I”m so glad I didn’t miss that session. Not too many months afterwards, Pat Conroy died. When I received news of his passing, I joined his giant throng of readers in mourning for one of the most popular and beloved Southern writers of the Baby Boomer generation.

Two Best Selling Authors Who Turned to Writing as a Second Career

This year I attended sessions with John Hart and John Grisham. The two authors are similar in that they have published best sellers in the legal thriller genre. In addition, they are both attorneys who have turned to writing as a second career.

Both are self-confident and entertaining presenters. However, as each described his writing process, it was evident that they were on opposite ends of the spectrum between the character-driven and plot-driven approach.

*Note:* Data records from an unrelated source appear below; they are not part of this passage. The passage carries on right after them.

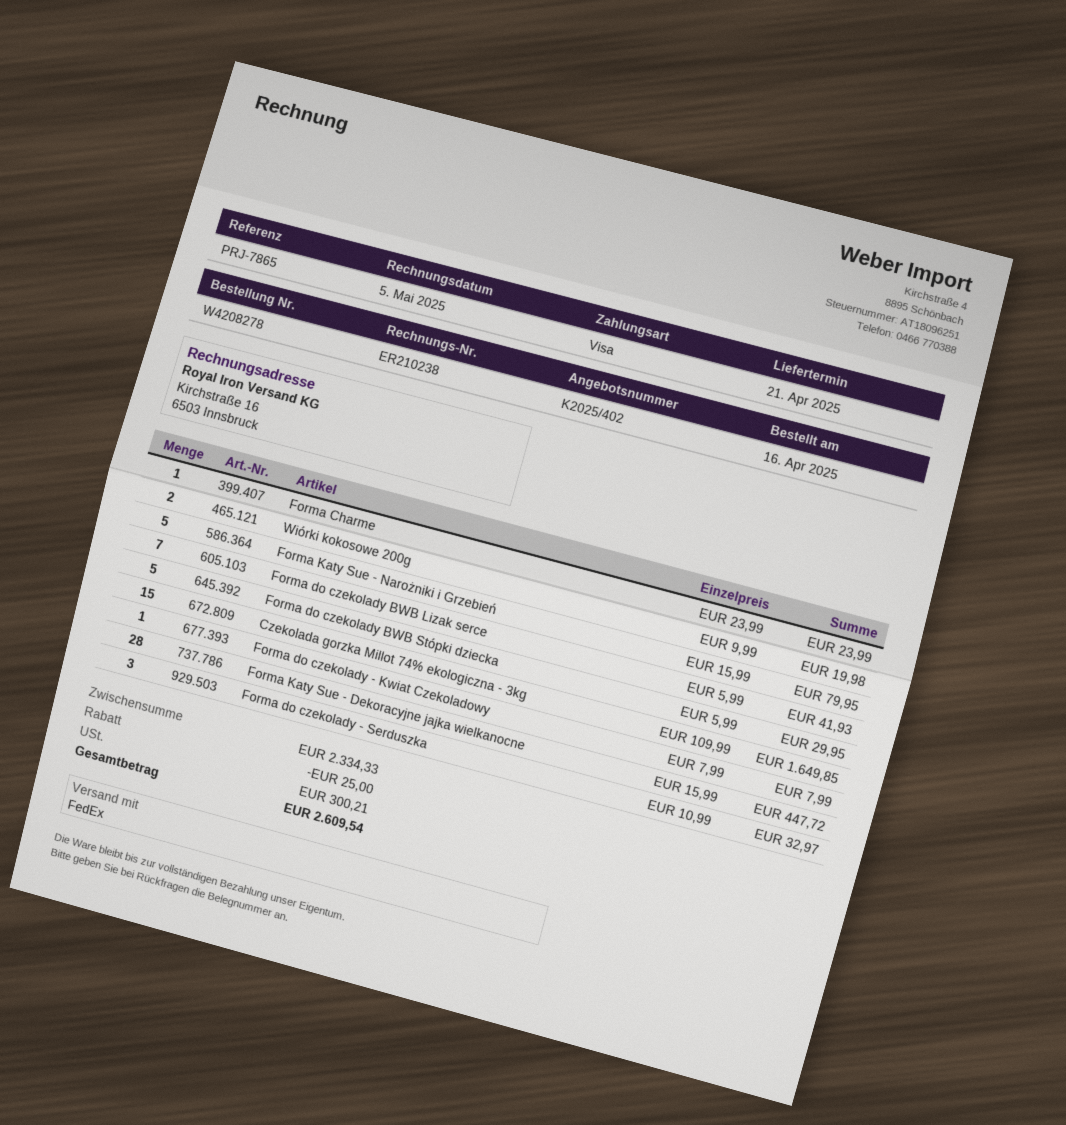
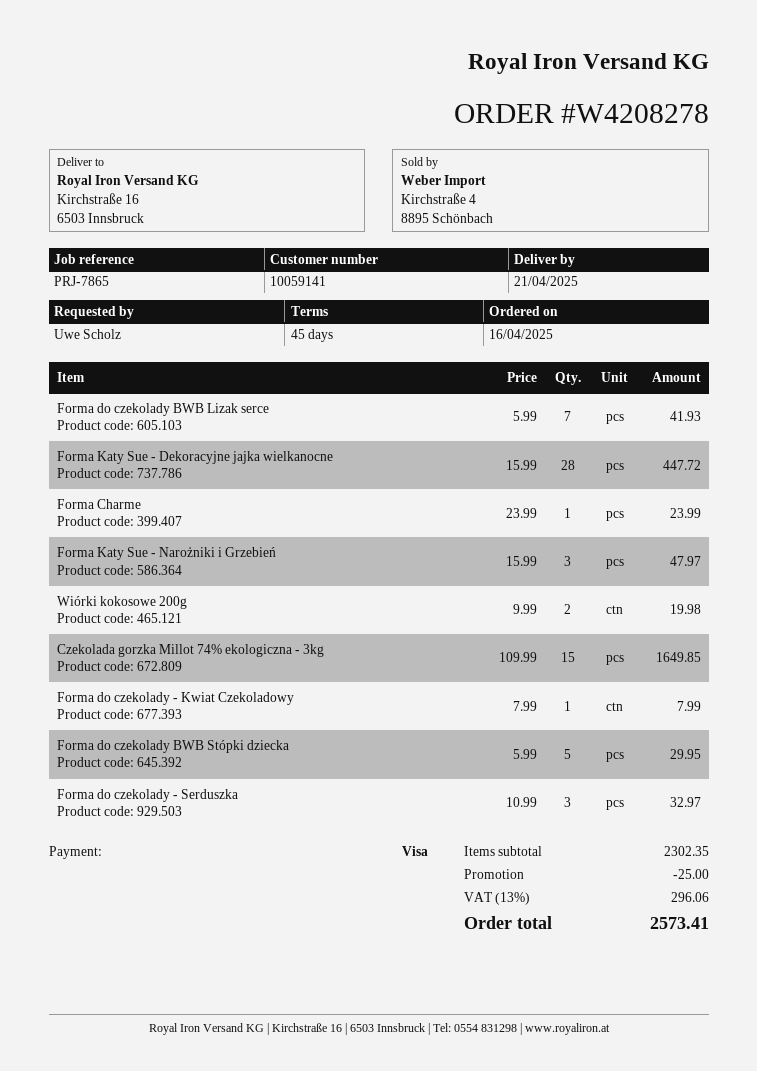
Forma Katy Sue - Narożniki i Grzebień: 5 x 15.99 = 79.95 -> 3 x 15.99 = 47.97
subtotal: 2334.33 -> 2302.35
tax: 300.21 -> 296.06
total: 2609.54 -> 2573.41

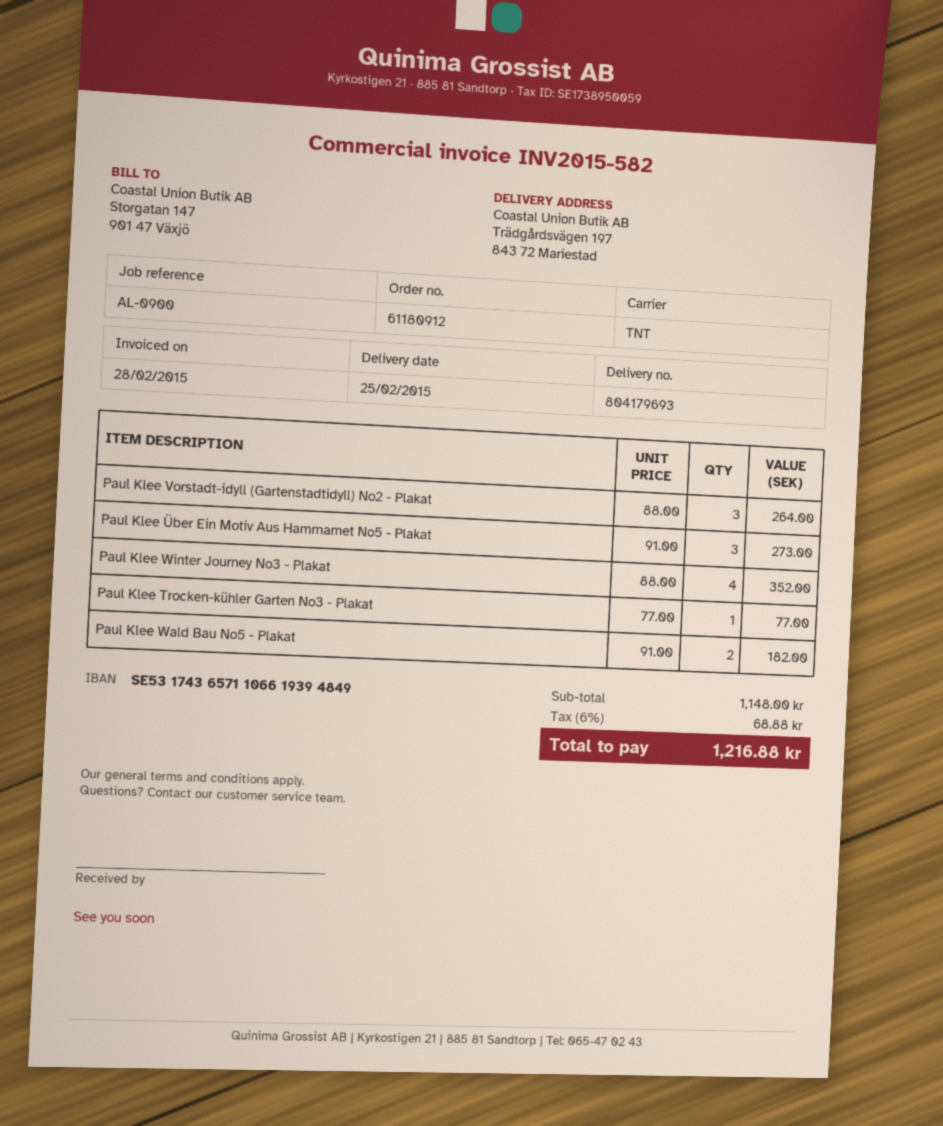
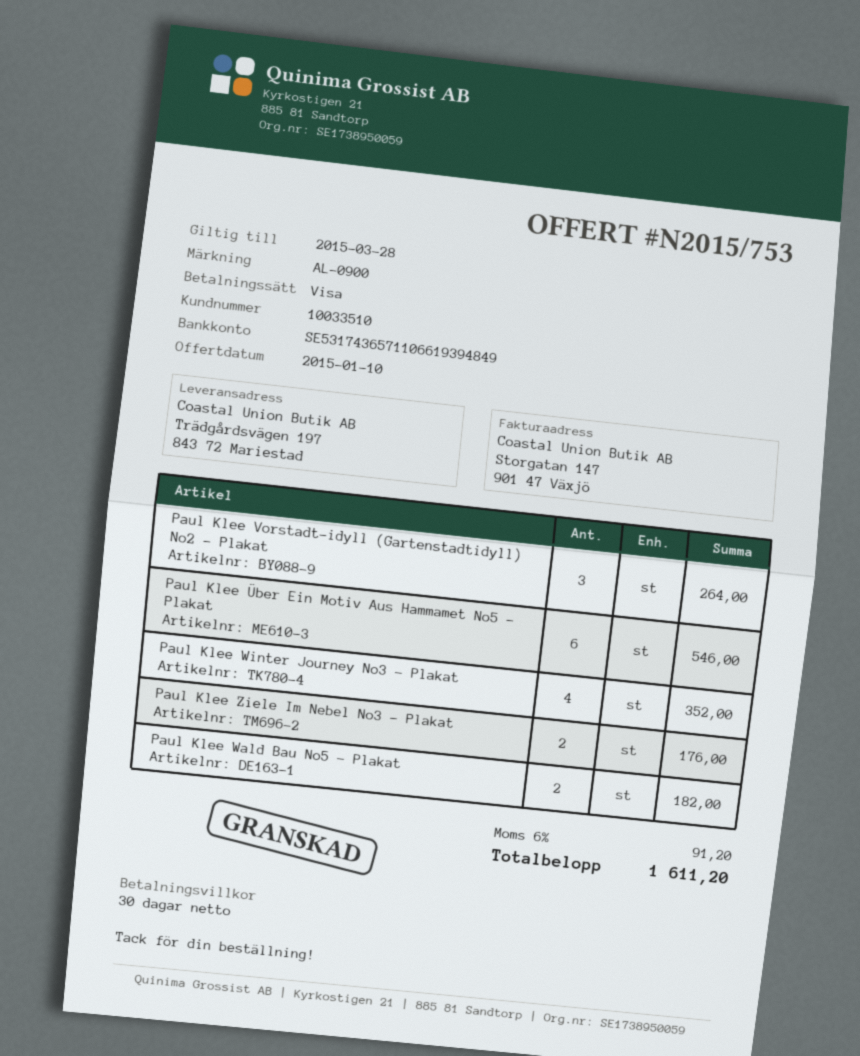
Paul Klee Über Ein Motiv Aus Hammamet No5 - Plakat: 3 for 273.00 -> 6 for 546.00
Paul Klee Trocken-kühler Garten No3 - Plakat: 1 for 77.00 -> none
Paul Klee Ziele Im Nebel No3 - Plakat: none -> 2 for 176.00
tax: 6% = 68.88 -> 6% = 91.20
total: 1216.88 -> 1611.20

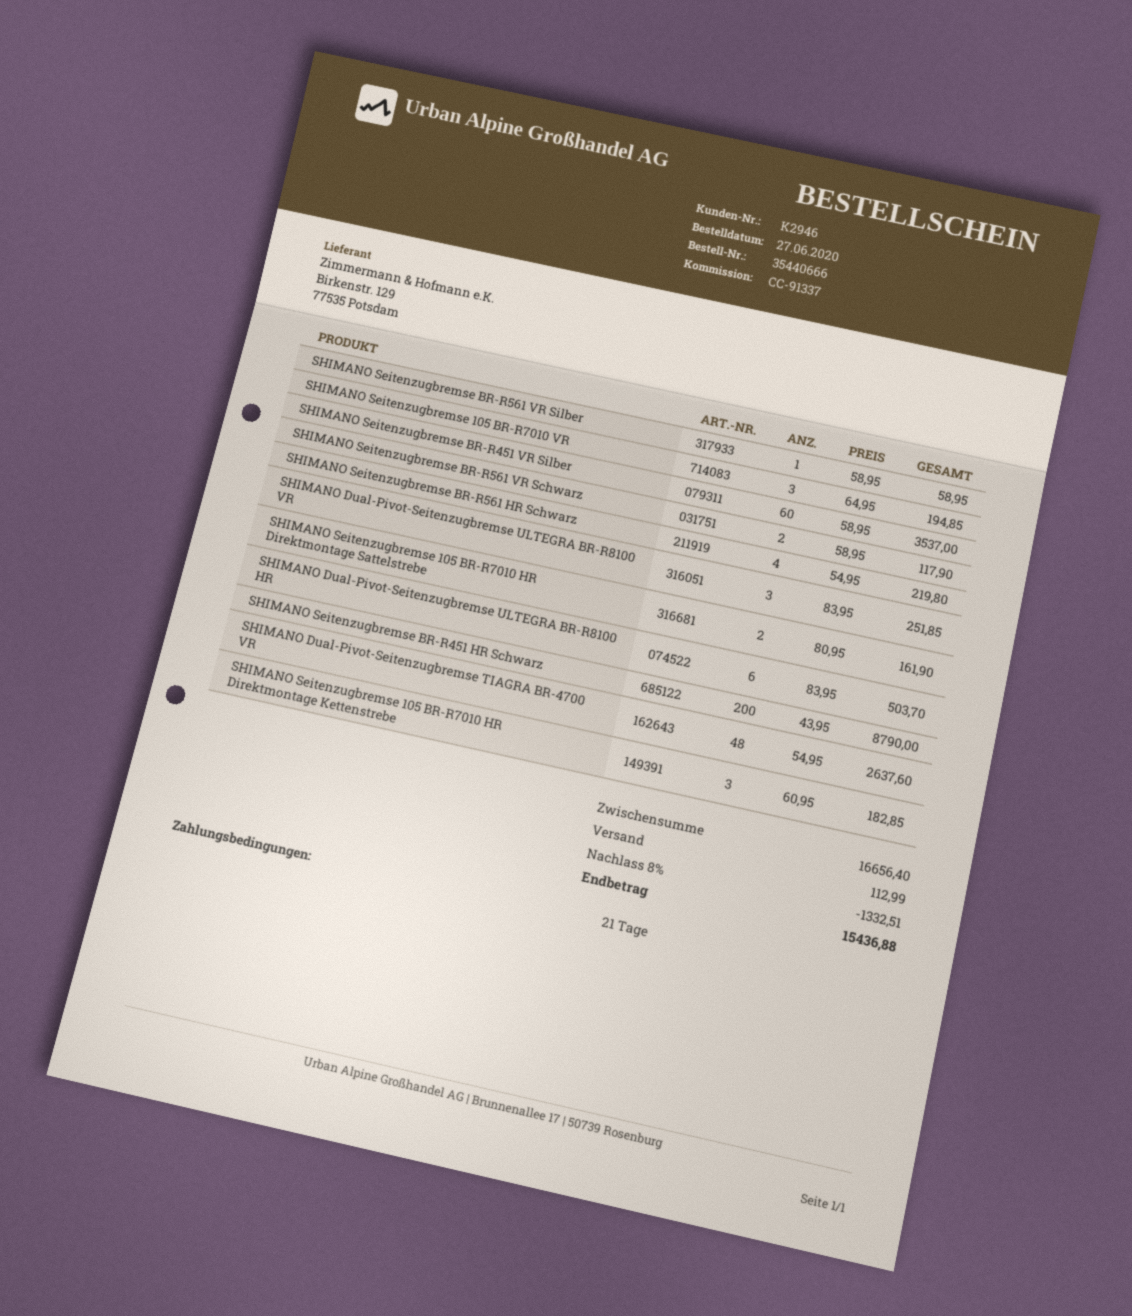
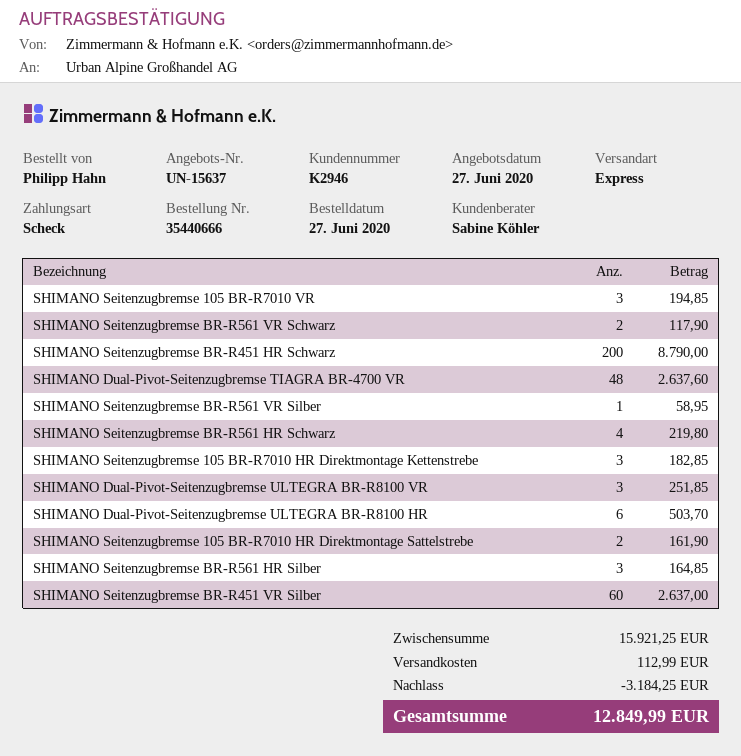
SHIMANO Seitenzugbremse BR-R451 VR Silber: 60 for 3537.00 -> 60 for 2637.00
SHIMANO Seitenzugbremse BR-R561 HR Silber: none -> 3 for 164.85
subtotal: 16656.40 -> 15921.25
discount: 1332.51 -> 3184.25
total: 15436.88 -> 12849.99

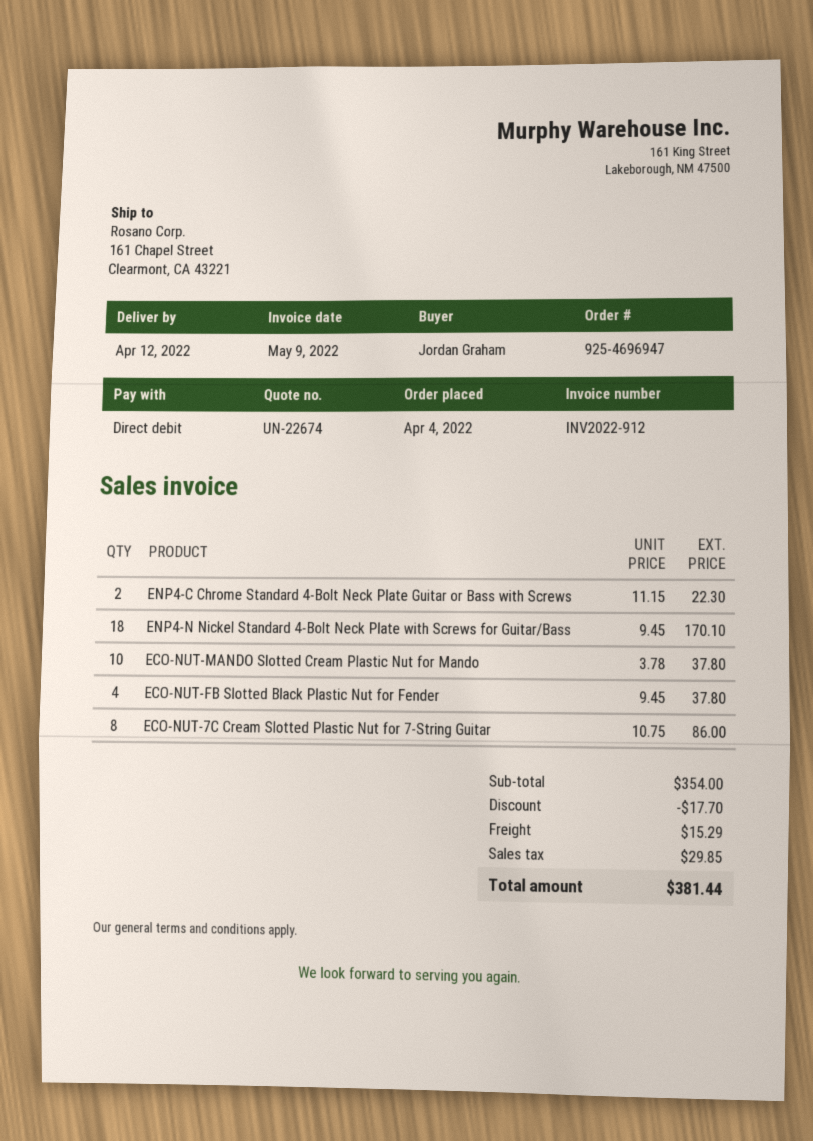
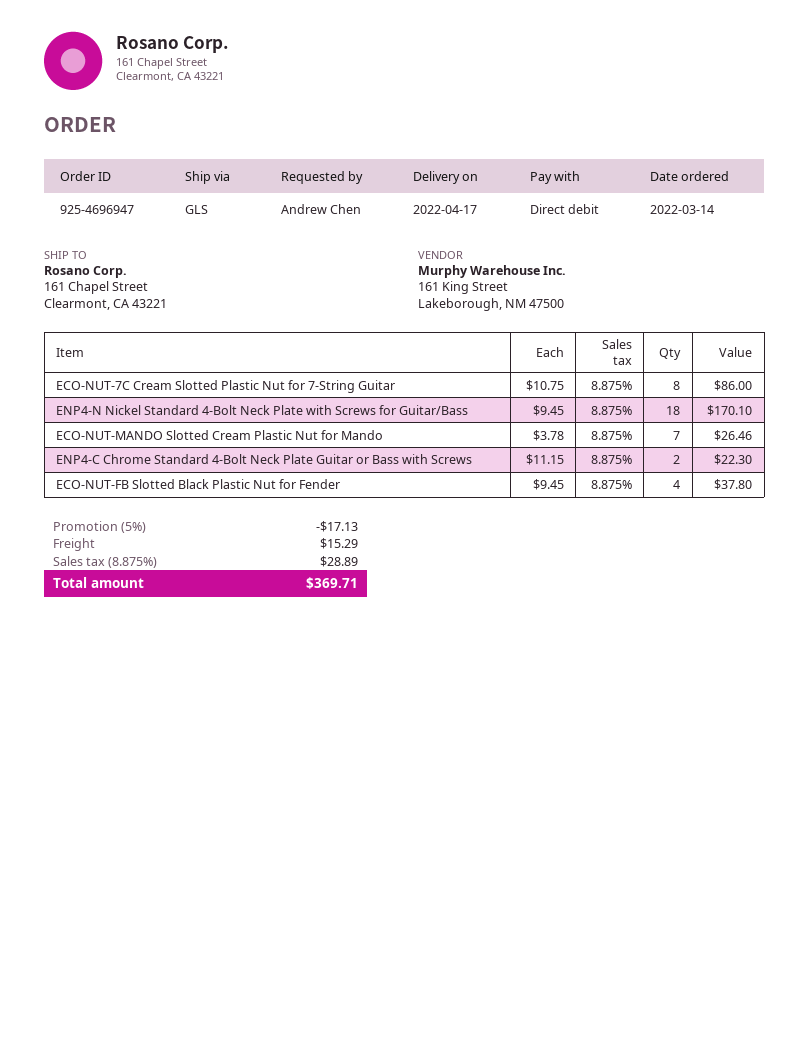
order date: 2022-04-04 -> 2022-03-14
delivery date: 2022-04-12 -> 2022-04-17
ordered by: Jordan Graham -> Andrew Chen
ECO-NUT-MANDO Slotted Cream Plastic Nut for Mando: 10 x 3.78 = 37.80 -> 7 x 3.78 = 26.46
discount: 17.70 -> 17.13
tax: 29.85 -> 28.89
total: 381.44 -> 369.71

Hart Begins with Clearly Defined Characters

John Hart’s books are set in Rowan County where he grew up and started his law practice. He described his approach to writing as grope and hope. He used E.L. Doctorow’s comparison to writing being like driving in the dark through a fog bank with the headlights on. You can see only as far as the headlights carry. Buy if you’re persistent, you’ll get to your destination with only short segments of the road visible. Hart starts with a character that he allows to take him through the twists and turns of the story. He is convinced that knowing the character is the key to his success as a writer.

“If a novel is good there is a straight and true line running through it that makes sense.”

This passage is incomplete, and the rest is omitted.